Да, но ведь день приближался, день, в который назначена была свадьба с Элизой. Мы, те, кто поехал в «Чайку», сдали сессию досрочно, а если бы сдали нормально, то как раз и было б то время. Напомнила мне о свадьбе не Элиза, а Надя. Был первый за пять недель выходной, мы стояли на палубе прогулочного катера.
— Сегодня ваша свадьба с Элизой, — сказала Надя.
— Почему с ней, с тобой, — ответил я.
В городе забежал в магазин, купил медные кольца. Тут же, при выходе, надел и ей и себе. Мы пришли на набережную. Надя, опустив глаза, покрутила кольцо на пальце, потом сняла его и бросила в прибой.
До наших с ней золотых колец оставался год.

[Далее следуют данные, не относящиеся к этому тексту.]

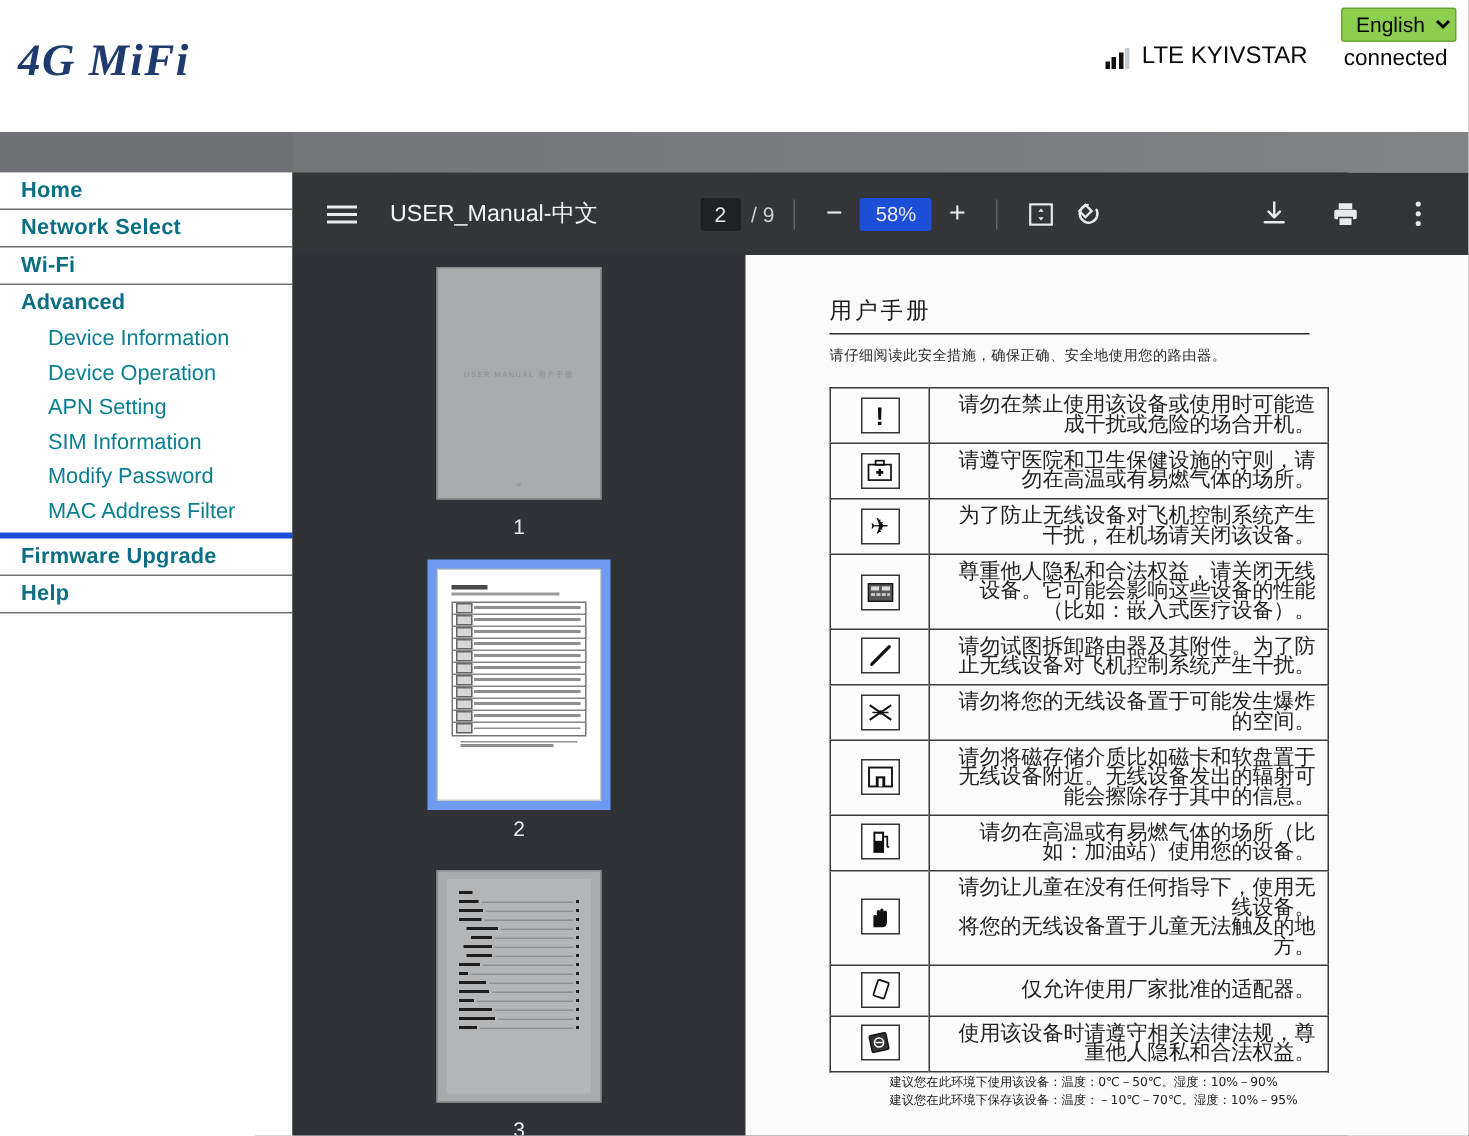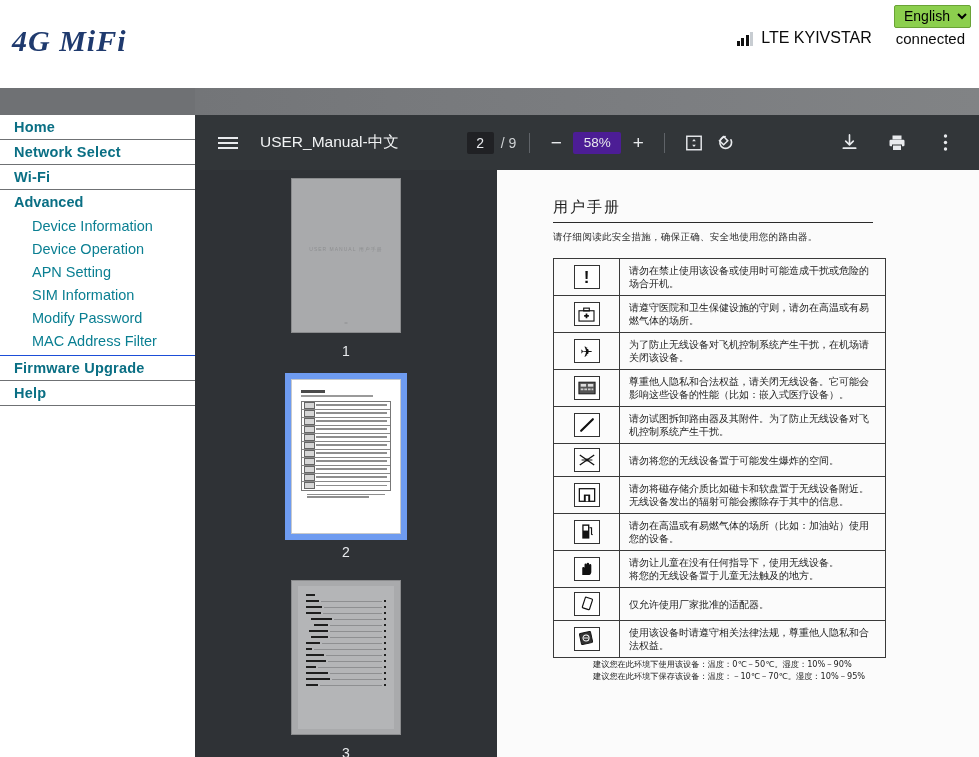--- a/index.html
+++ b/index.html
@@ -145,7 +145,7 @@
     cursor: pointer; color: #e8eaed; font-size: 19px; line-height: 1;
   }
   .zoom-value {
-    width: 48px; height: 22px; background: #4c1d95; border-radius: 2px;
+    width: 48px; height: 22px; background: #1d4ed8; border-radius: 2px;
     color: #e8eaed; font-size: 13.5px;
     display: flex; align-items: center; justify-content: center;
     margin: 0 4px; cursor: text;

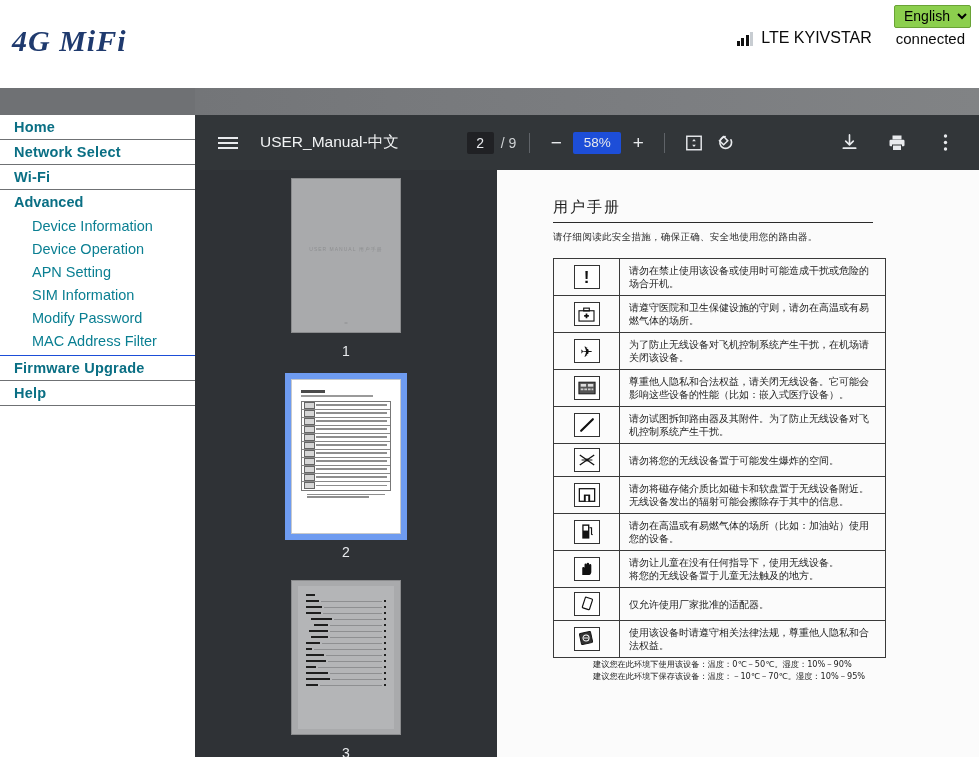--- a/index.html
+++ b/index.html
@@ -81,7 +81,7 @@
   }
   .nav-item.top { height: 25px; }
   .nav-group {
-    border-bottom: 1px solid #1d4ed8;
+    border-bottom: 4px solid #1d4ed8;
     padding-bottom: 2px;
   }
   .nav-group .nav-head {

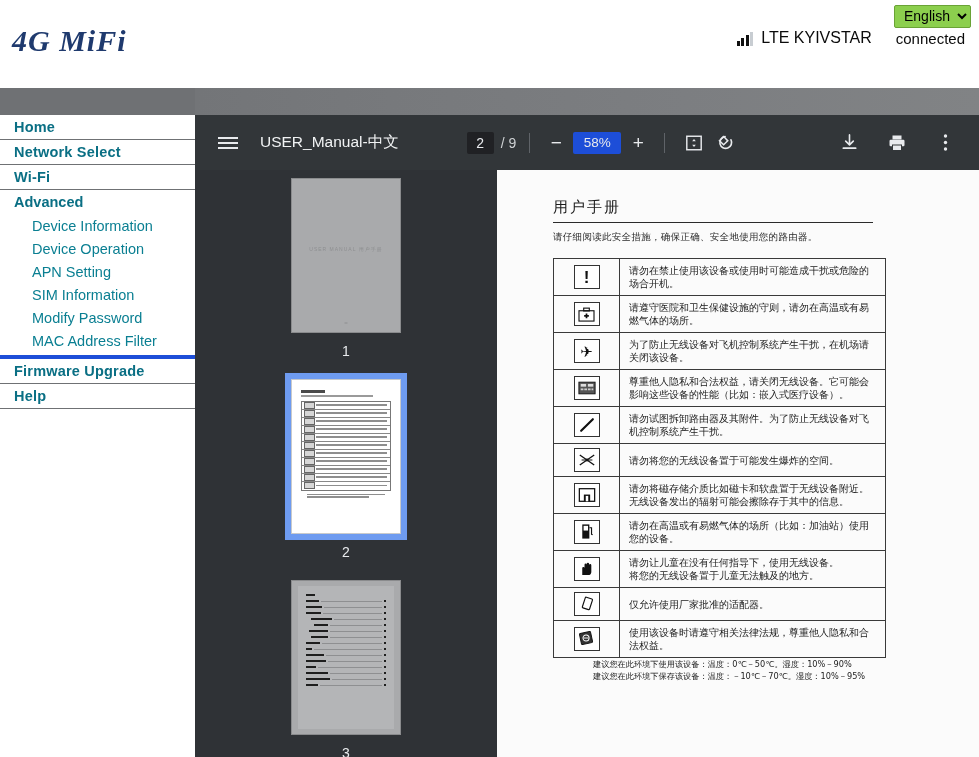--- a/index.html
+++ b/index.html
@@ -234,9 +234,10 @@
   }
   .cell-text {
     padding: 5px 8px 5px 9px;
-    font-size: 10px; line-height: 13px; color: #222;
+    font-size: 14px; line-height: 13px; color: #222;
     vertical-align: middle;
     font-family: "DejaVu Sans", sans-serif;
+    text-align: right;
   }
   .icon-box {
     width: 26px; height: 24px; border: 1.2px solid #333;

— Доброе утро! — так я однажды сказал, прощаясь поздно вечером с родителями Нади. Они сидели на кухне общей квартиры, ждали, пока мы расстанемся, не зная, что я просто-напросто сплю на диване, а Надя просто сидит рядом. Конечно, они могли подумать, что я ненормальный — не отличаю утра от вечера. Но они не знали того, что я устаю смертельно, пишу по ночам, по-прежнему работаю, но теперь уже грузчиком, чтоб заработать на свадьбу и кольца, а для меня главной радостью было то, что перед Надей не надо было стесняться этой усталости, она понимала. Помню весну, молодую, горящую, сверкающую под фонарями после дождя листву деревьев, помню грозу, когда электричка тряслась на рельсах. Зиму помню, когда мы поссорились, я забыл свою тетрадь, выскочил, а Надя бежала по снегу в домашних тапочках, догнала и сказала: «Ты забыл», а обратно пошла шагом. Метель обвивала голые ноги, синий фланелевый халатик казался таким тонким. Я догнал и схватил ее на руки.
Так от Арбата и Измайлова, от дач и машин, от разговоров о Мандельштаме и Бабеле, от «Заводного слоненка», битлов я пришел в мир окраинной коммунальной квартиры, в голубое сияние керогазов, в нашу крохотную комнатку, в которой еще через год весело заплакала наша старшенькая.